_DATA SUPPLIED_
********

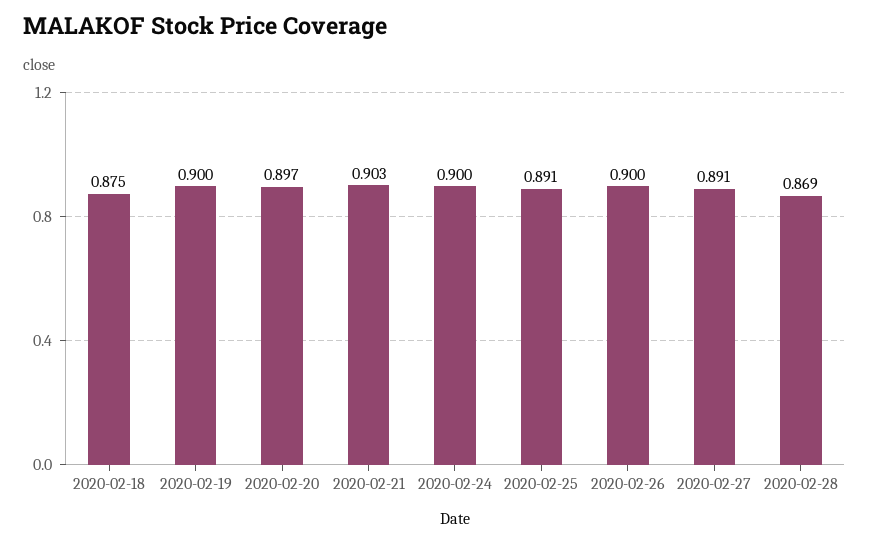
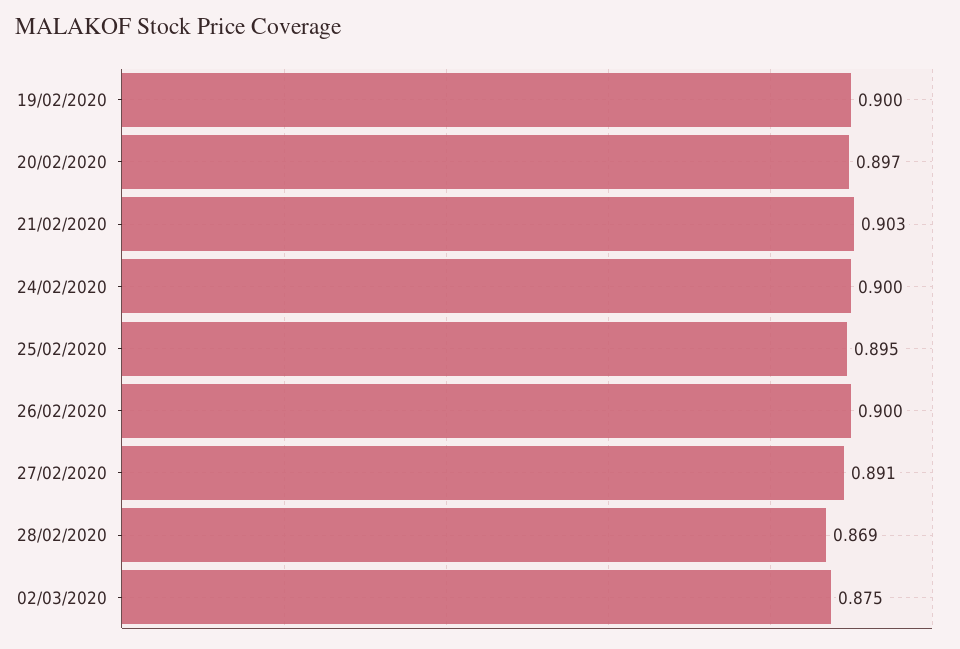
2020-02-18: 0.875 -> none
2020-02-25: 0.891 -> 0.895
02/03/2020: none -> 0.875

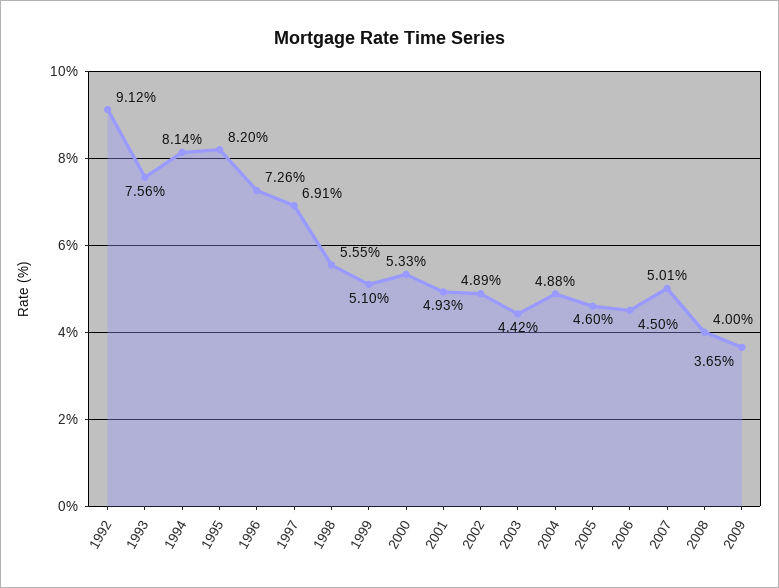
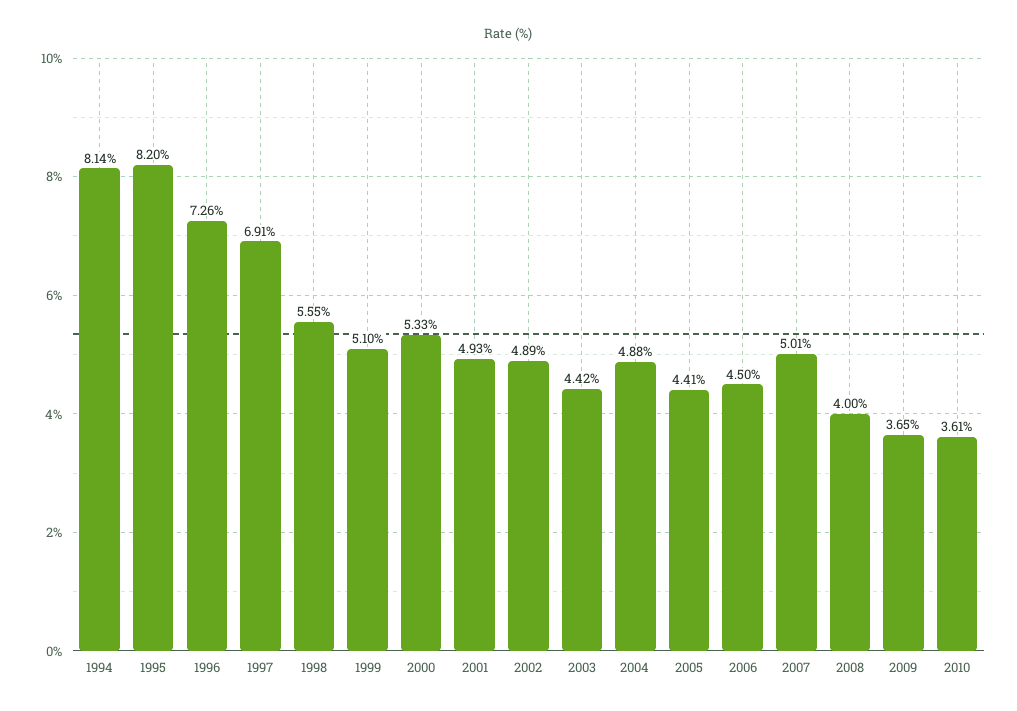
1992: 9.12 -> none
1993: 7.56 -> none
2005: 4.6 -> 4.41
2010: none -> 3.61

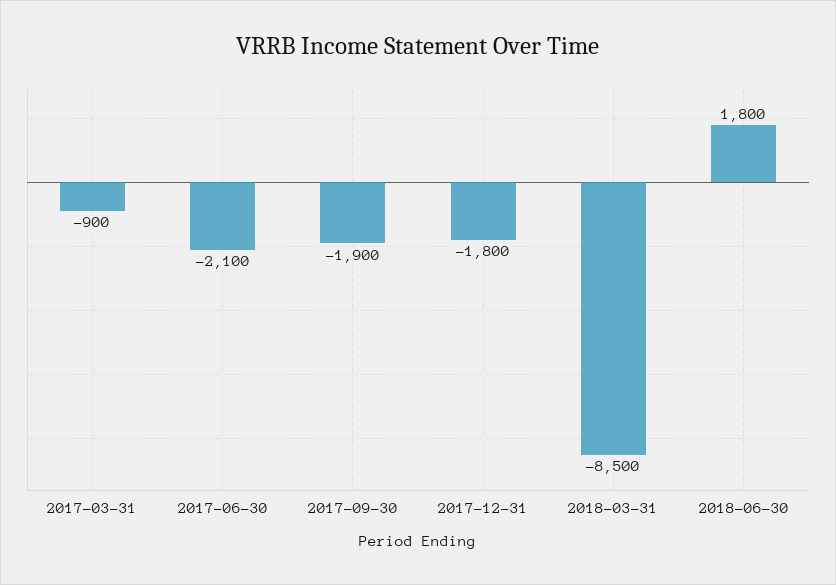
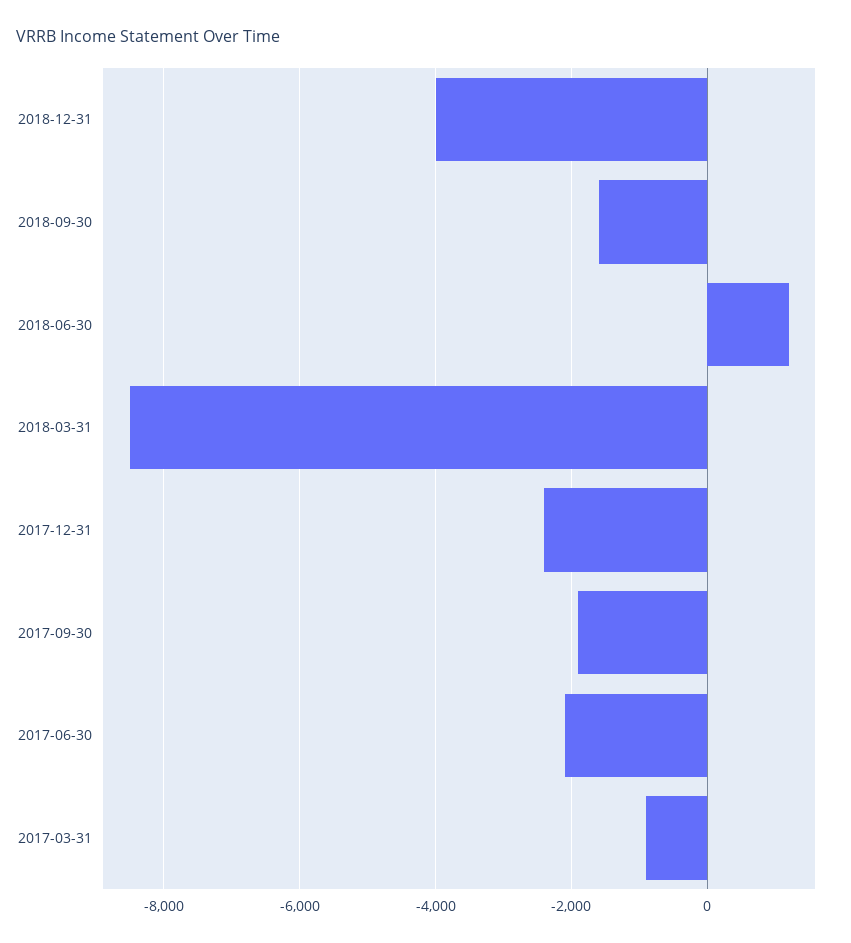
2017-12-31: -1800 -> -2400
2018-06-30: 1800 -> 1200
2018-12-31: none -> -4000
2018-09-30: none -> -1600

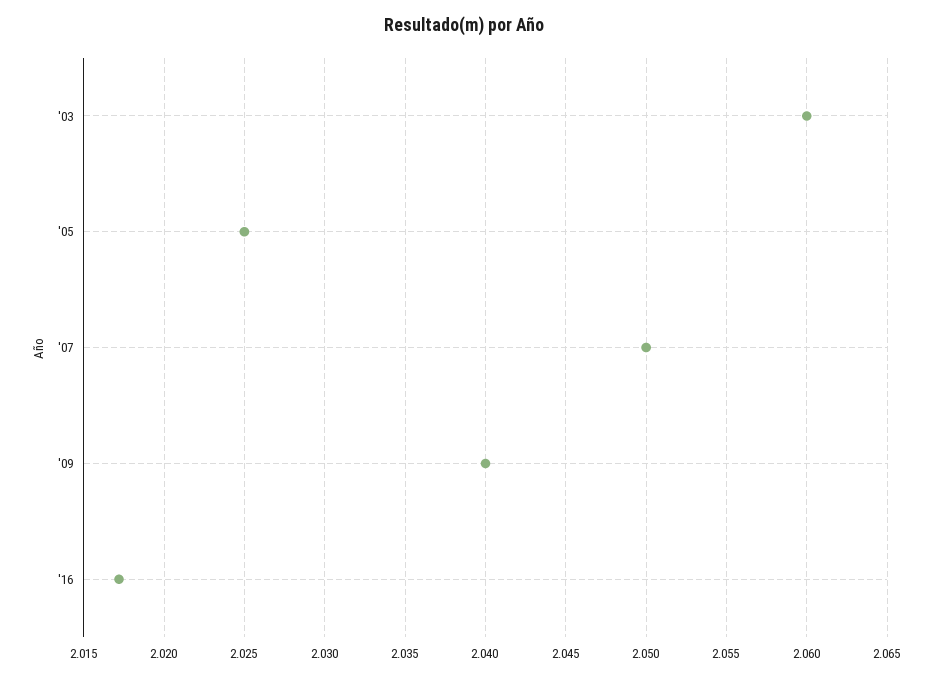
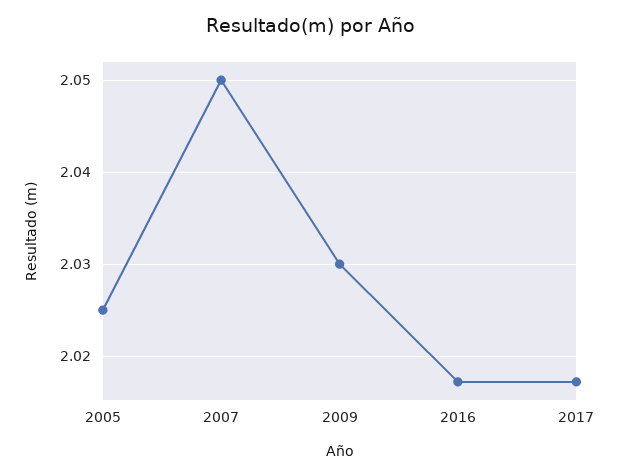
'03: 2.06 -> none
'09: 2.04 -> 2.03
2017: none -> 2.017

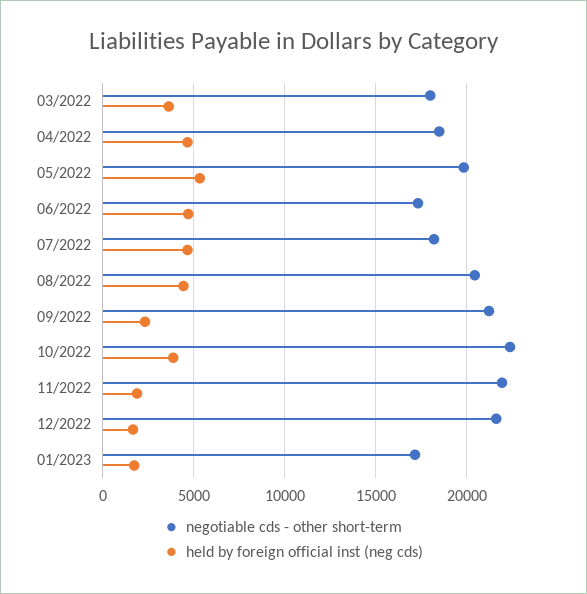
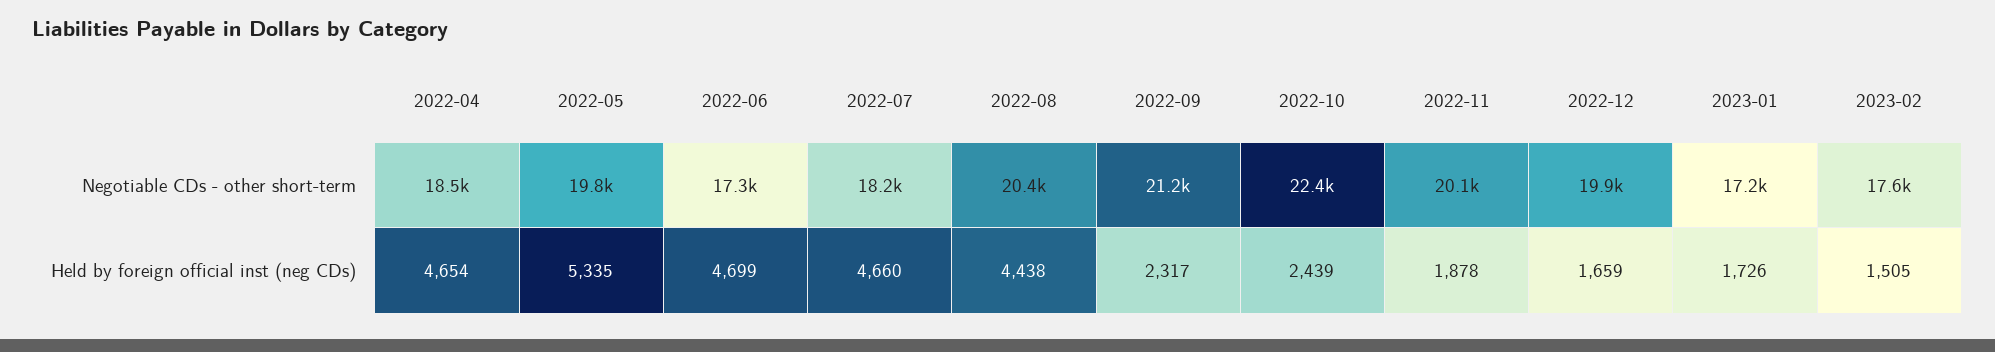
negotiable cds - other short-term, 03/2022: 18000 -> none
held by foreign official inst (neg cds), 03/2022: 3500 -> none
held by foreign official inst (neg cds), 10/2022: 4000 -> 2439
negotiable cds - other short-term, 11/2022: 22000 -> 20100
negotiable cds - other short-term, 12/2022: 21500 -> 19900
negotiable cds - other short-term, 2023-02: none -> 17600
held by foreign official inst (neg cds), 2023-02: none -> 1505

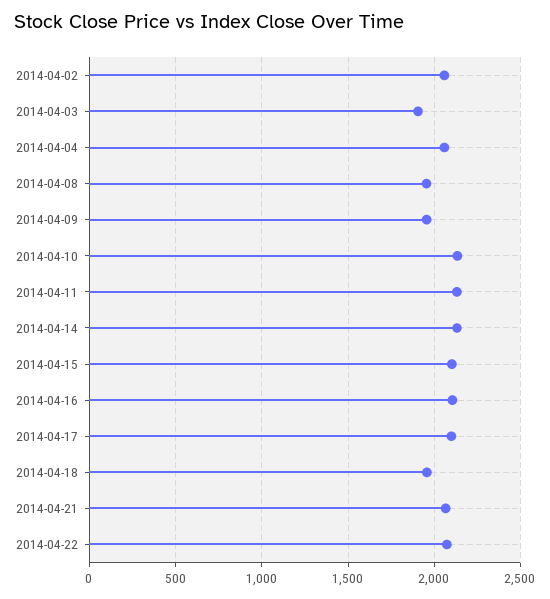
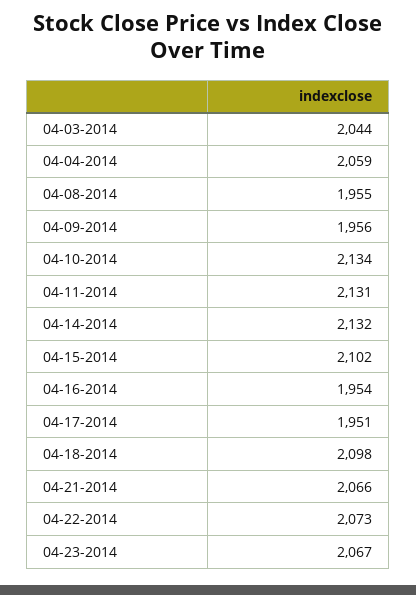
2014-04-02: 2050 -> none
2014-04-03: 1900 -> 2044
2014-04-16: 2100 -> 1954
2014-04-17: 2100 -> 1951
2014-04-18: 1950 -> 2098
04-23-2014: none -> 2067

********

_TASK STATEMENT_
Print the part of the listing above that opens with the line containing "1993: 7.56 -> none" and closes with the line containing "2014-04-02: 2050 -> none". Copy it exactly, both ends included, and omit the pictures.

_SOLUTION TO THIS TASK_
1993: 7.56 -> none
2005: 4.6 -> 4.41
2010: none -> 3.61

2017-12-31: -1800 -> -2400
2018-06-30: 1800 -> 1200
2018-12-31: none -> -4000
2018-09-30: none -> -1600

'03: 2.06 -> none
'09: 2.04 -> 2.03
2017: none -> 2.017

negotiable cds - other short-term, 03/2022: 18000 -> none
held by foreign official inst (neg cds), 03/2022: 3500 -> none
held by foreign official inst (neg cds), 10/2022: 4000 -> 2439
negotiable cds - other short-term, 11/2022: 22000 -> 20100
negotiable cds - other short-term, 12/2022: 21500 -> 19900
negotiable cds - other short-term, 2023-02: none -> 17600
held by foreign official inst (neg cds), 2023-02: none -> 1505

2014-04-02: 2050 -> none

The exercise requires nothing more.